All this grim news is taking a toll on consumer confidence, which recently hit a 10 month low. A New York Times-CBS poll indicates that a majority of Americans think the economy is in its worst shape in a decade. Nearly half of all Americans fear that they or someone in their household will lose a job within a year.

Why are we in this economic slump that seems to be digging in rather than bouncing back, as had been forecast? Understanding the ups and downs of an economy is not a science, and fixing blame or finding cures is a tricky business. However, I believe there are some pretty clear reasons for our predicament.

At the top of my list is fiscal irresponsibility. Massive tax cuts were proposed and enacted last year based on assurances that we could afford them. The administration assumed that the economy would continue to thrive, the stock market would not falter, and budget surpluses would continue. They were wrong. When things began to sour, the same tax package was sold as an economic stimulus. To achieve this, however, the cuts should have been carefully targeted, as I urged.

The tax cuts that have already been implemented may have helped the economy from sinking even further. Most of the tax breaks in the president’s package, however, have not yet taken effect. During the next decade, these tax breaks will deplete over a trillion dollars from the treasury. This will cause federal budget deficits to mushroom, making the cost of borrowing more expensive for the private sector.

Moreover, unlike the first round of cuts (which went mostly to middle income families and businesses), these cuts are aimed at wealthy individuals and corporations, who are less likely to quickly put the money back into circulation. Both the size and target of these cuts, then, will do little or nothing to stimulate growth.

The New York Times-CBS poll also indicated that a majority of Americans think that President Bush and congressional leaders are neglecting problems at home. I agree. What we need is creative attention, however, not the one-size-fits-all approach of more untargeted tax cuts.

We need attention that deals with struggling industries and workers and that contends with a collapsing health insurance system.
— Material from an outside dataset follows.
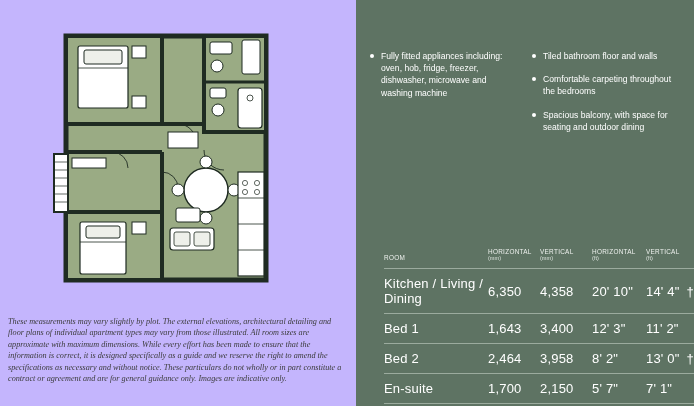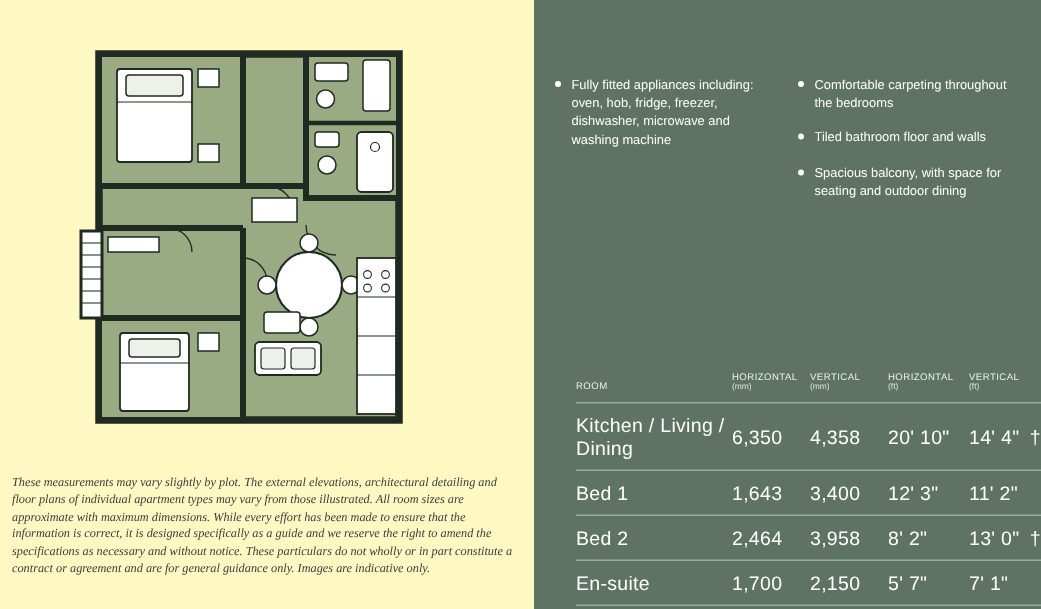"Comfortable carpeting throughout the" li { order: before "Tiled bathroom floor and walls" -> after "Tiled bathroom floor and walls" }
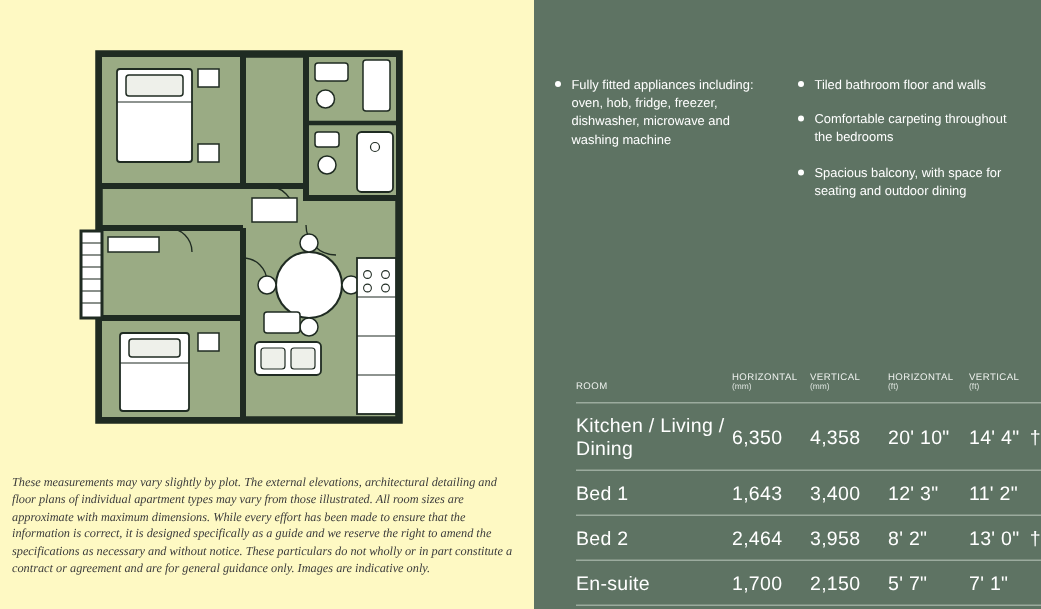"These measurements may vary slightly" .left-panel { background: #fef9c3 -> #c4b5fd }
For example, raising the minimum wage and extending unemployment insurance for the jobless will put money where it is needed and will be spent effectively. A short-term stimulus package tied to immediate reinvestment by businesses or that addresses pressing domestic needs (like establishing domestic anti-terrorism infrastructure or making health insurance and prescription drugs more affordable) would also be economically stimulating. We can pay for these measures by adopting a long-term fiscal responsibility plan that, for example, defers those unwise tax cuts and bans overseas tax loopholes and sham foreign incorporations.

Washington must also direct attention to the effect of its fiscal policies on state and local governments. For example, federal estate tax cuts triggered Maine tax cuts that will cost the state $377 million over the next decade. With state budgets already in the red, federal mandates (like antiterrorism measures and special education) that are unfunded or underfunded are particularly burdensome. federal assistance to states during this economic downturn would help maintain services and prevent layoffs.

Only when we confront the real economic issues will we be on the right economic track. The right economic choices mean a brighter future for all of us.

Tom Allen is the Democratic member of Congress in Maine’s 1st District.